Oh, come on. Using a language to stand in for an ethnolinguistic group to stand in for a culture is such common practice that - it actually doesn't make sense to me to criticise it, what are you criticising? Just because someone speaks Hungarian doesn't make them a Magyar, but it's pretty clear that Hungary is Hungarian because the Magyars, speaking Hungarian, a Uralic language invaded it.
On the other hand, linguistical differences might not have played a major role into ethnic or tribal differentiation : we know several instances of Germanic peoples having either Celtic (Gaulish) names or some of their kings having Gaulish names as well. It really was something that appeared with Greeks at contact with peoples of the "far corners" and even there it mostly got down to "everyone sounds like retards but us" rather than "everyone have their own specific language". At the very least, the disdain for written forms could point a lesser sacralization of language in some peoples and a lesser importance given to linguistic "identity" among Iron Age Europeans.
To use your example, France is French not because the Franks speaking Frankish invaded it, but because Franks were significantly romanized and mixed up political identity and language identity. Eventually, I'm not French because I'm speaking French, but I speak French because I'm French does highlight the complexity of the relation?
It's quite possible that without the essentialisation of language as identity (which is really something that was not systematic before the Middle-Ages/Renaissance) simply didn't played a major part into differentiating Celtic peoples from,say, Germanic or Iberic peoples.

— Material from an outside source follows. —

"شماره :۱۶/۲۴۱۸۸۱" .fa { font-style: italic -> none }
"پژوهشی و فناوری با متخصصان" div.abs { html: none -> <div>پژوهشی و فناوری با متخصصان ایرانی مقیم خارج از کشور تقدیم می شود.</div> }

We suspect material culture didn't either.
In fact, a good part of the distinction between Gauls and Germani wasn't linguistic (both people seems to have been speaking something close), ancestry (as they acknowledged being relative, Germanics or Celtics) but well based on geopolitical considerations, at least until Greeks and Romans kicked it and essentialised differences they understood or considered themselves (as it happened with colonized people in the XIXth century)
The hundreds of lexical correspondences between Goidelic and Brythonic? Did they maybe make up Proto-Celtic as a whole?

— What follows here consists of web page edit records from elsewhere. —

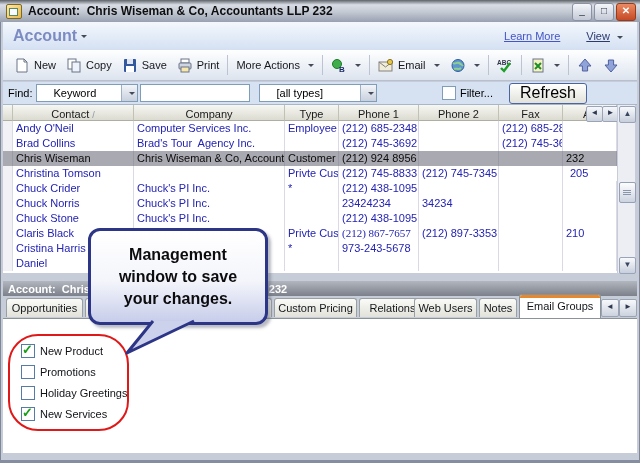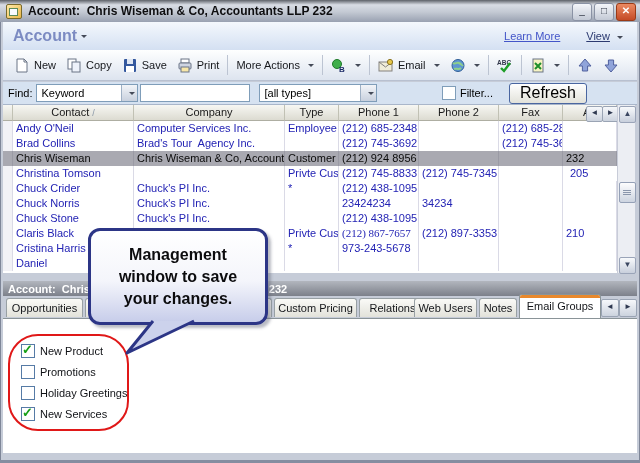"Keyword" .combo .cval { padding-left: 4px -> 16px }
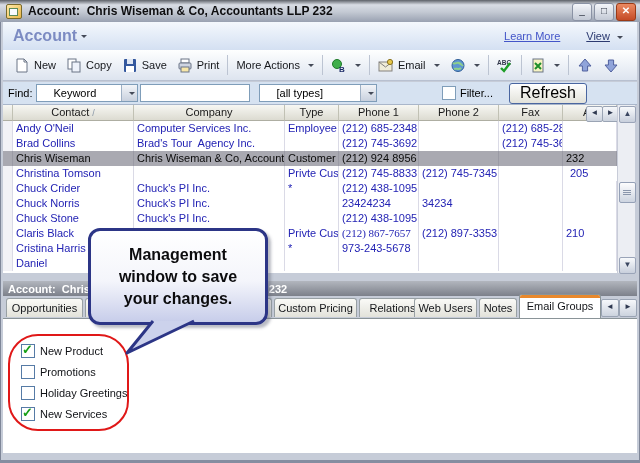"Contact /" .hcell { line-height: 14px -> 19px }
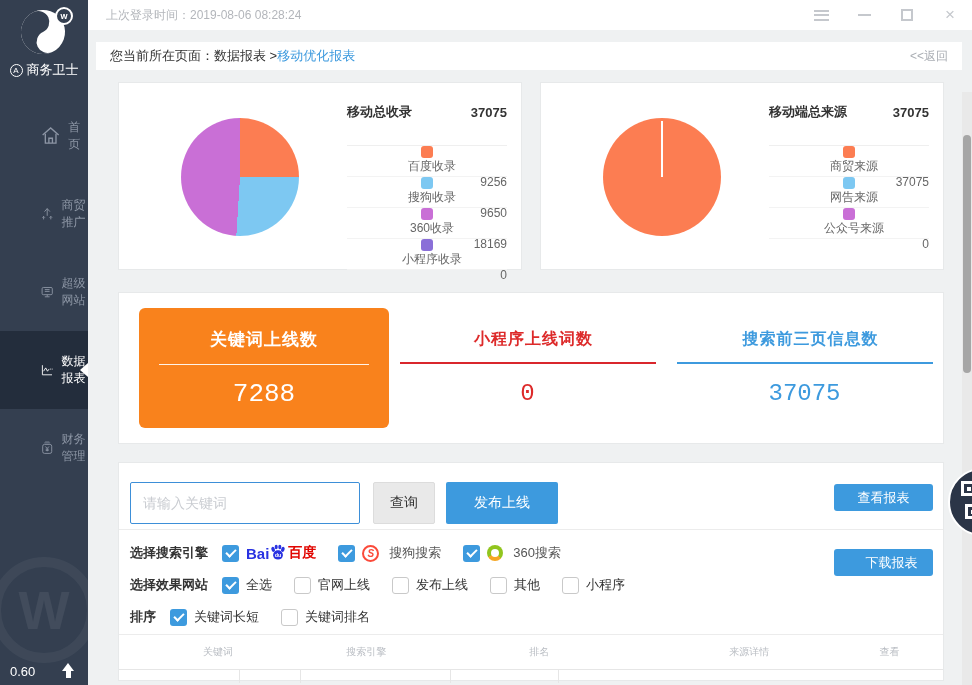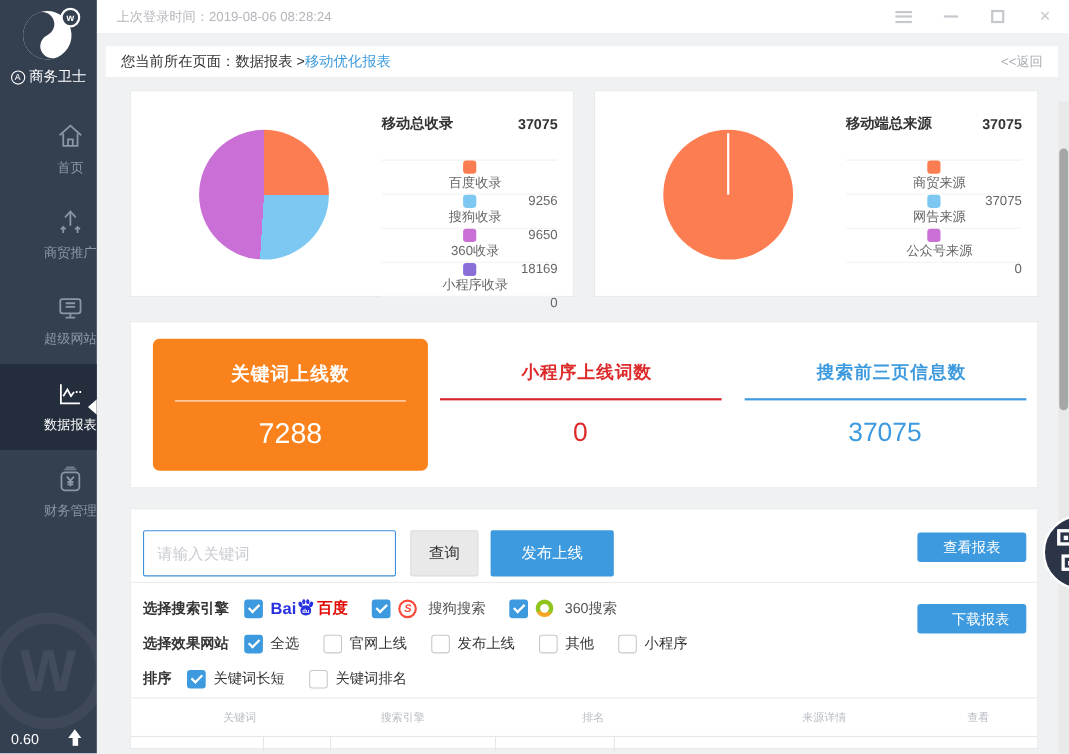"首页" .nav-item { flex-direction: column -> row }
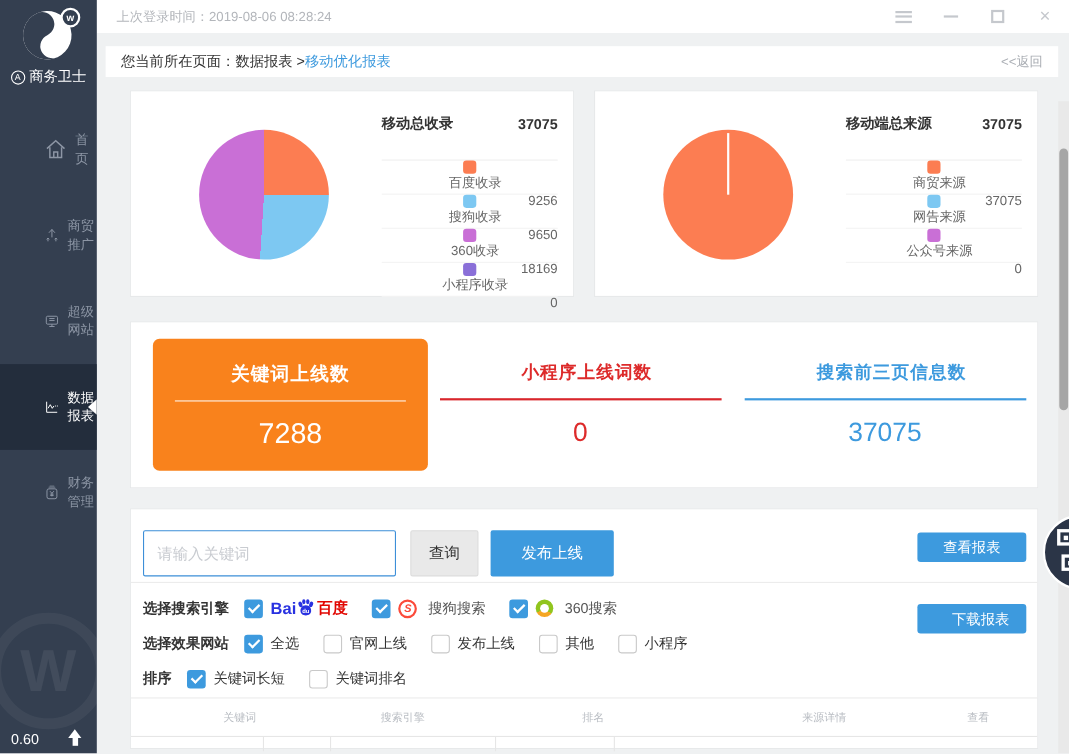"关键词上线数" .stats-card { font-family: none -> Liberation Mono, monospace }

To be fair, the obviousness of connection between Goiderlic and Brittonic Celtic speeches is partly the result of romantic historiography : there's a whole debate about this, but I tend to think it decredibilized the Gallo-Brittonic hypothesis on non-scientific arguments.
And, technically, people did made up Proto-Celtic up to a point : it's not an actual language reconstitution as we can do with Gaul or Britton, but a series of attempts extracting roots and feature proper to Celtic languages. Now, this is not a problem at all as long we remember the nature of Proto-Celtic elaboration IMO.